§ Front-end code edit data:
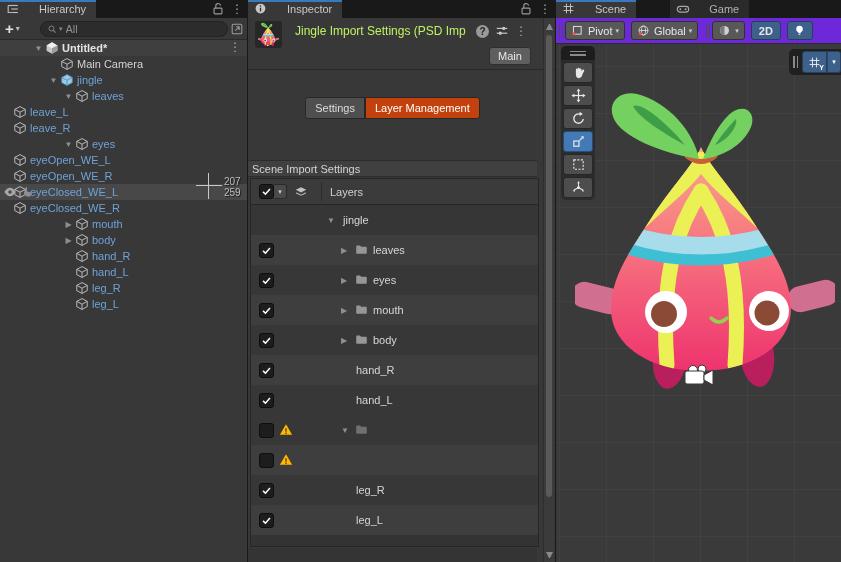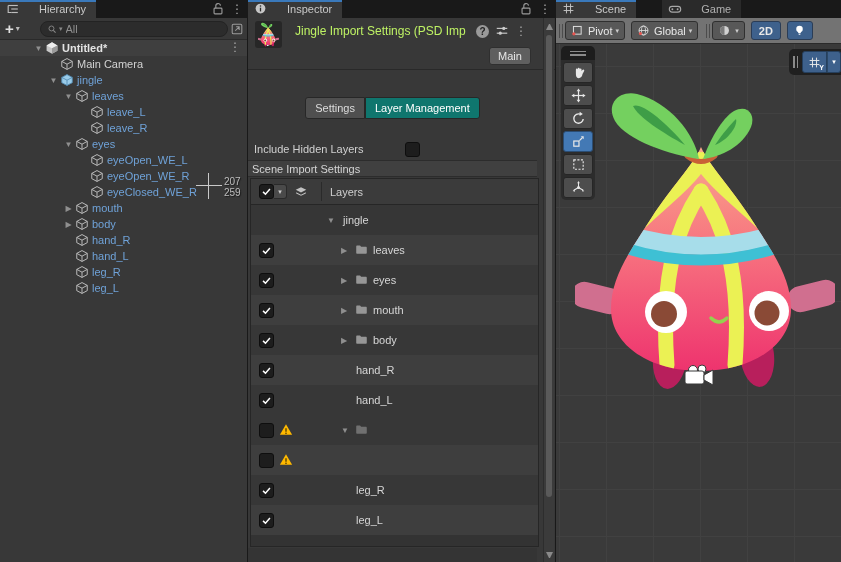"Game" div.tab { margin-left: 26px -> 34px }
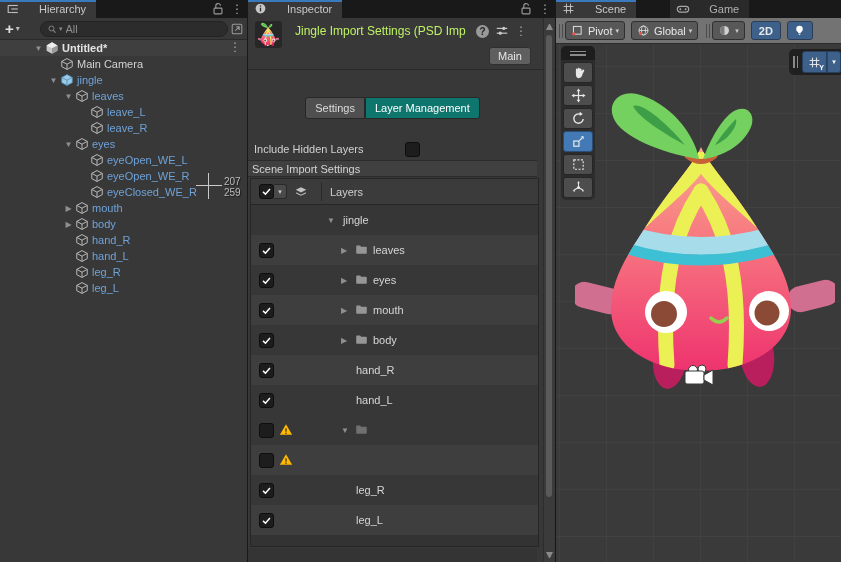"Pivot" .scene-toolbar { background: #737373 -> #6d28d9 }
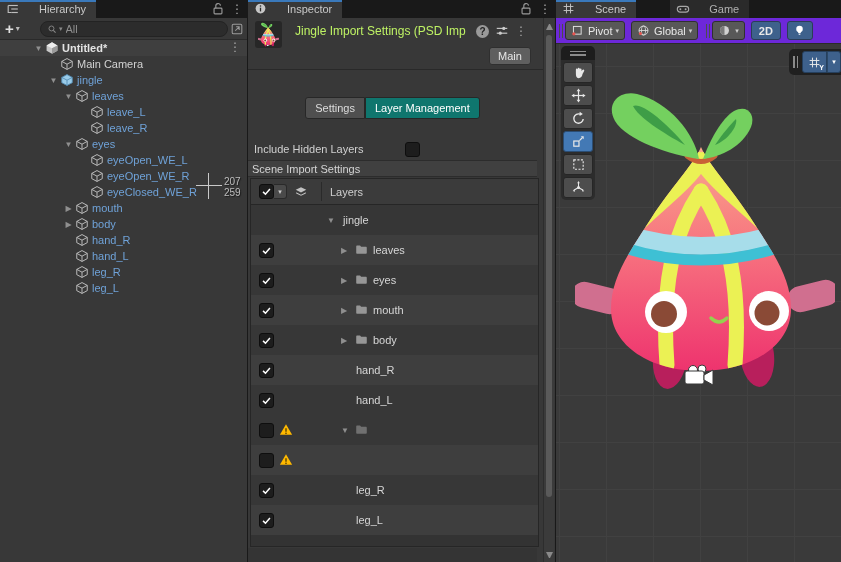"leave_L" .d3 { padding-left: 77px -> none }
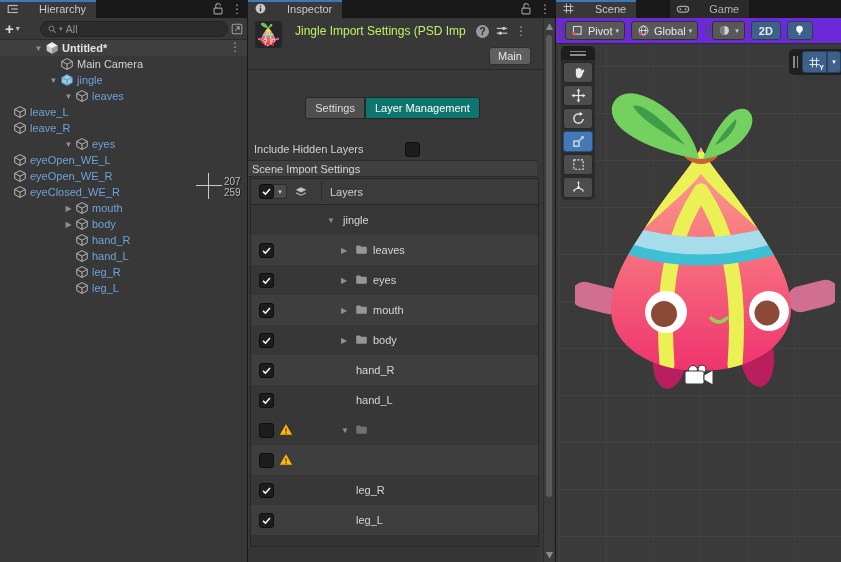"Layer Management" .seg-btn.sel { background: #0f766e -> #c2410c }
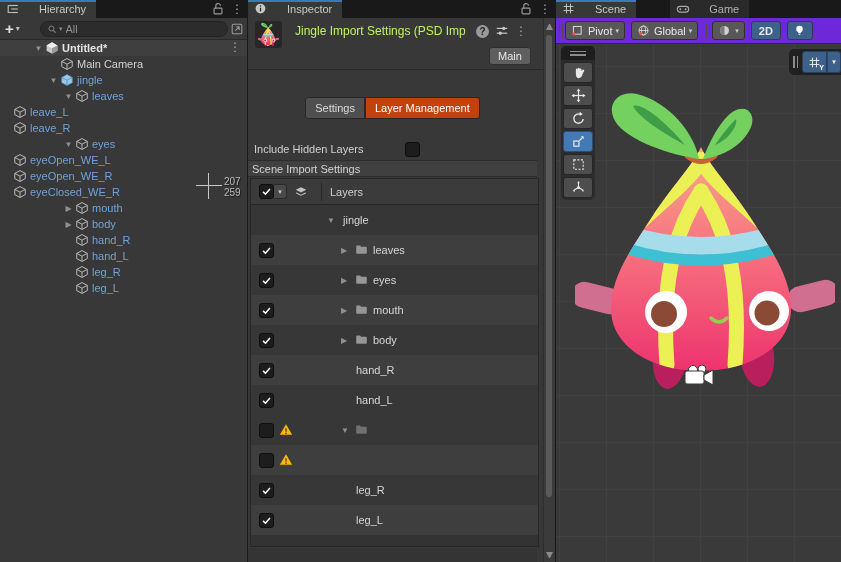"Include Hidden Layers" div.include-row { html: <div> <span>Include Hidden Layers</span> <span></span> </div> -> none }
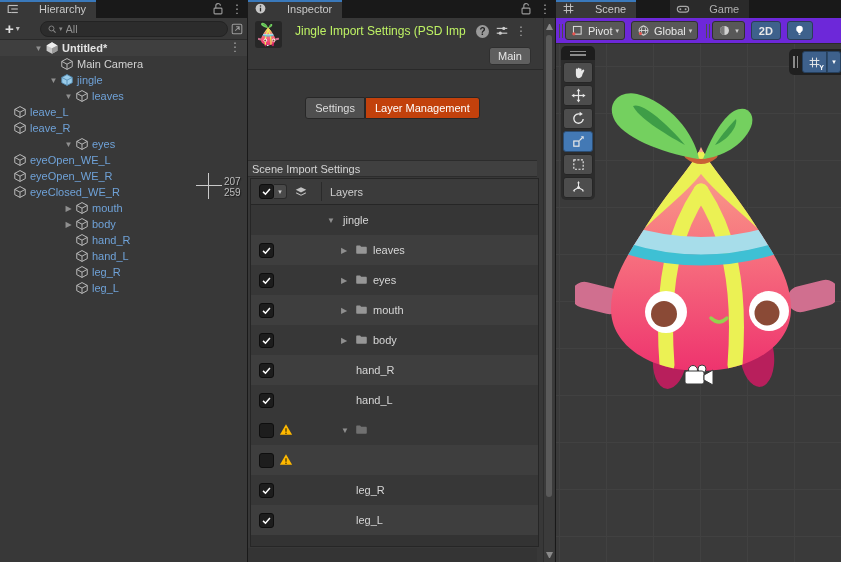"eyeClosed_WE_L" div.trow { html: none -> <div> <span> <span><svg> <use></use> </svg></span> <span><svg> <use></use> </svg></span> </span> <span></span> <span><svg> <use></use> </svg></span> <span>eyeClosed_WE_L</span> </div> }
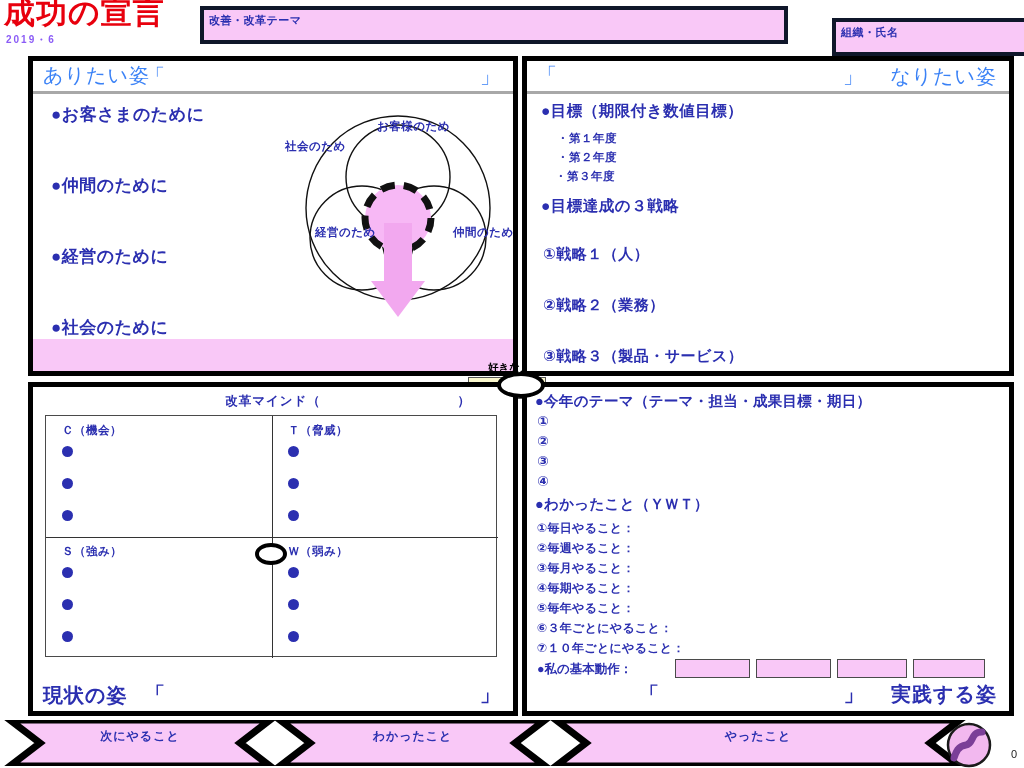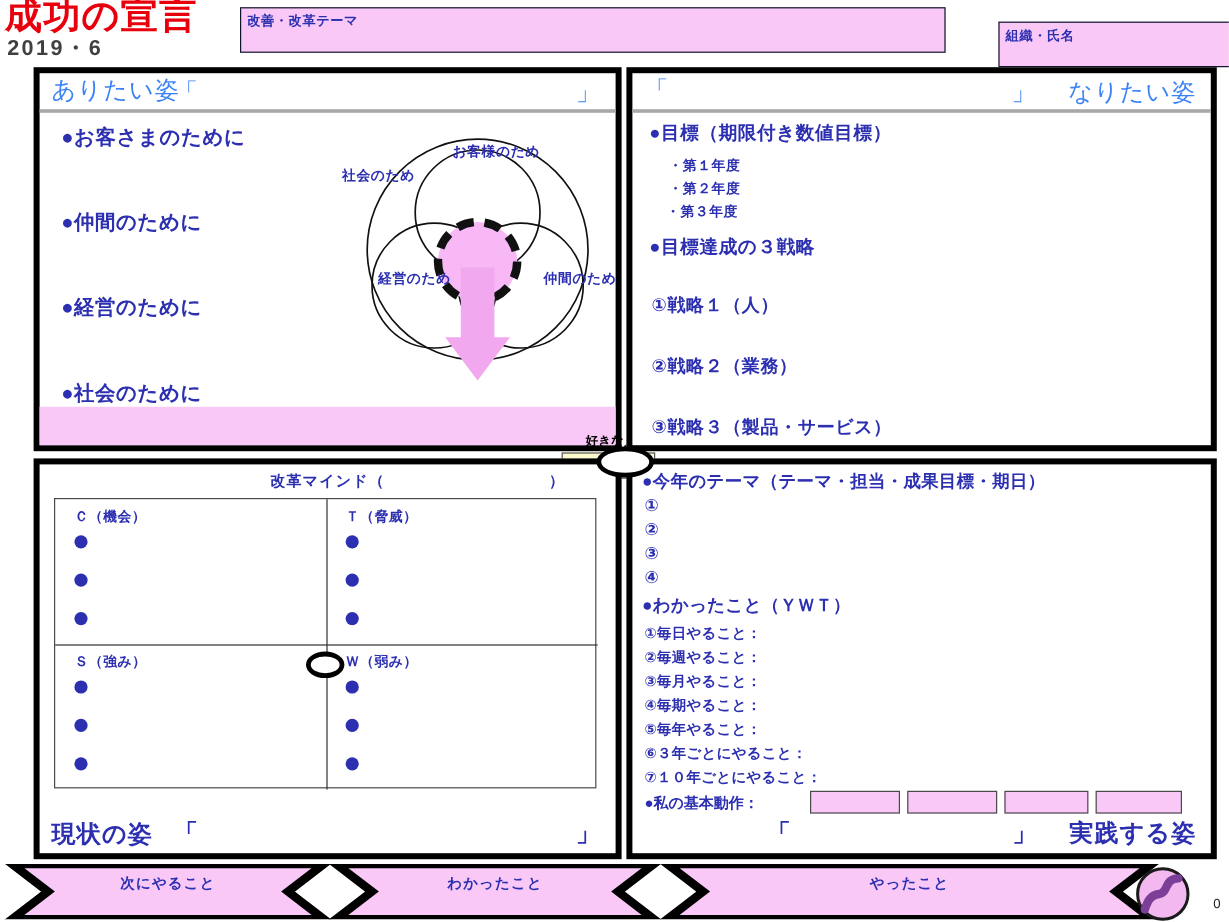"改善・改革テーマ" .field-box { border: 1px solid #0f172a -> 4px solid #0f172a }
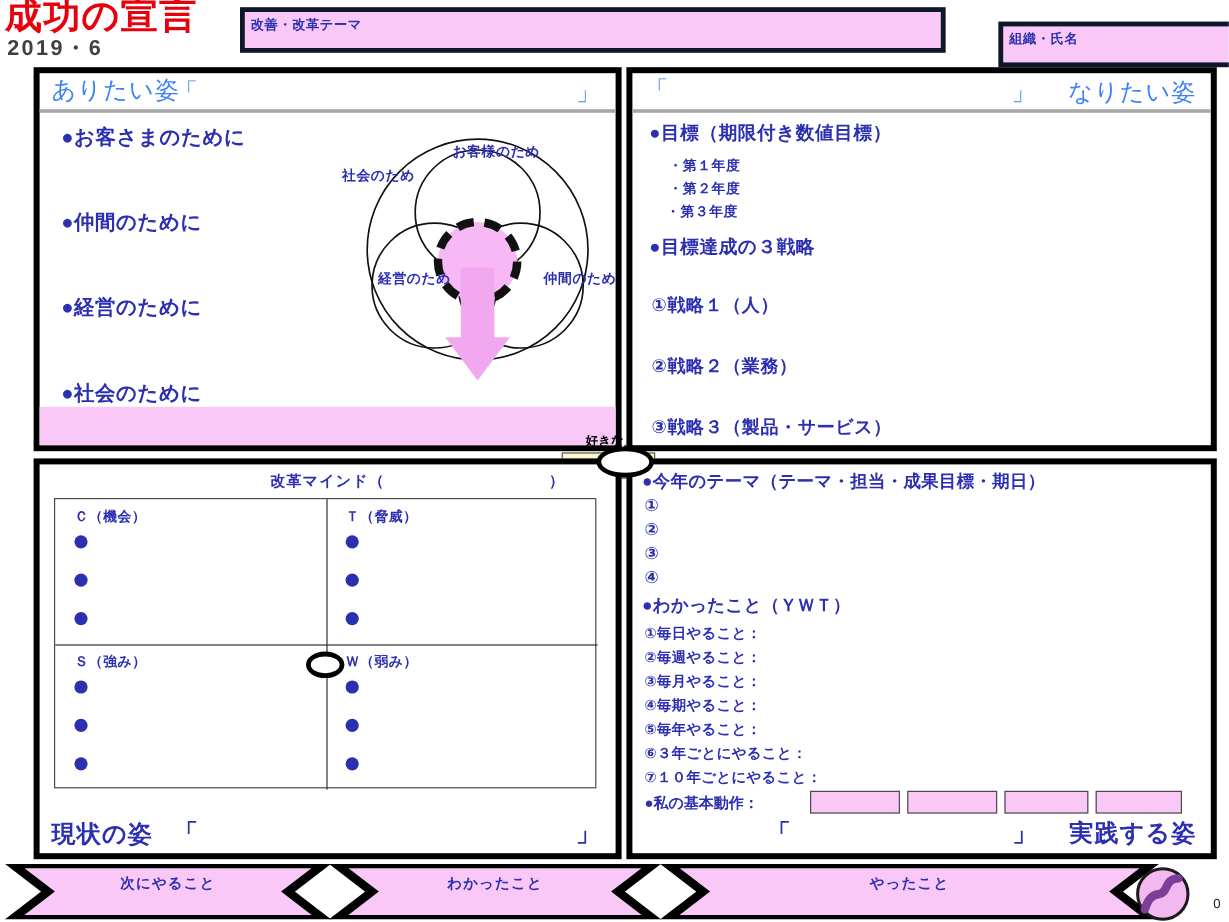"2019・6" #doc-date { color: #404040 -> #8b5cf6; font-size: 18px -> 10px }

§ Exercise objective:
Every entry above needs to be copied exactly, apart from its pictures.

§ Result of the exercise:
"Game" div.tab { margin-left: 26px -> 34px }
"Pivot" .scene-toolbar { background: #737373 -> #6d28d9 }
"leave_L" .d3 { padding-left: 77px -> none }
"Layer Management" .seg-btn.sel { background: #0f766e -> #c2410c }
"Include Hidden Layers" div.include-row { html: <div> <span>Include Hidden Layers</span> <span></span> </div> -> none }
"eyeClosed_WE_L" div.trow { html: none -> <div> <span> <span><svg> <use></use> </svg></span> <span><svg> <use></use> </svg></span> </span> <span></span> <span><svg> <use></use> </svg></span> <span>eyeClosed_WE_L</span> </div> }
"改善・改革テーマ" .field-box { border: 1px solid #0f172a -> 4px solid #0f172a }
"2019・6" #doc-date { color: #404040 -> #8b5cf6; font-size: 18px -> 10px }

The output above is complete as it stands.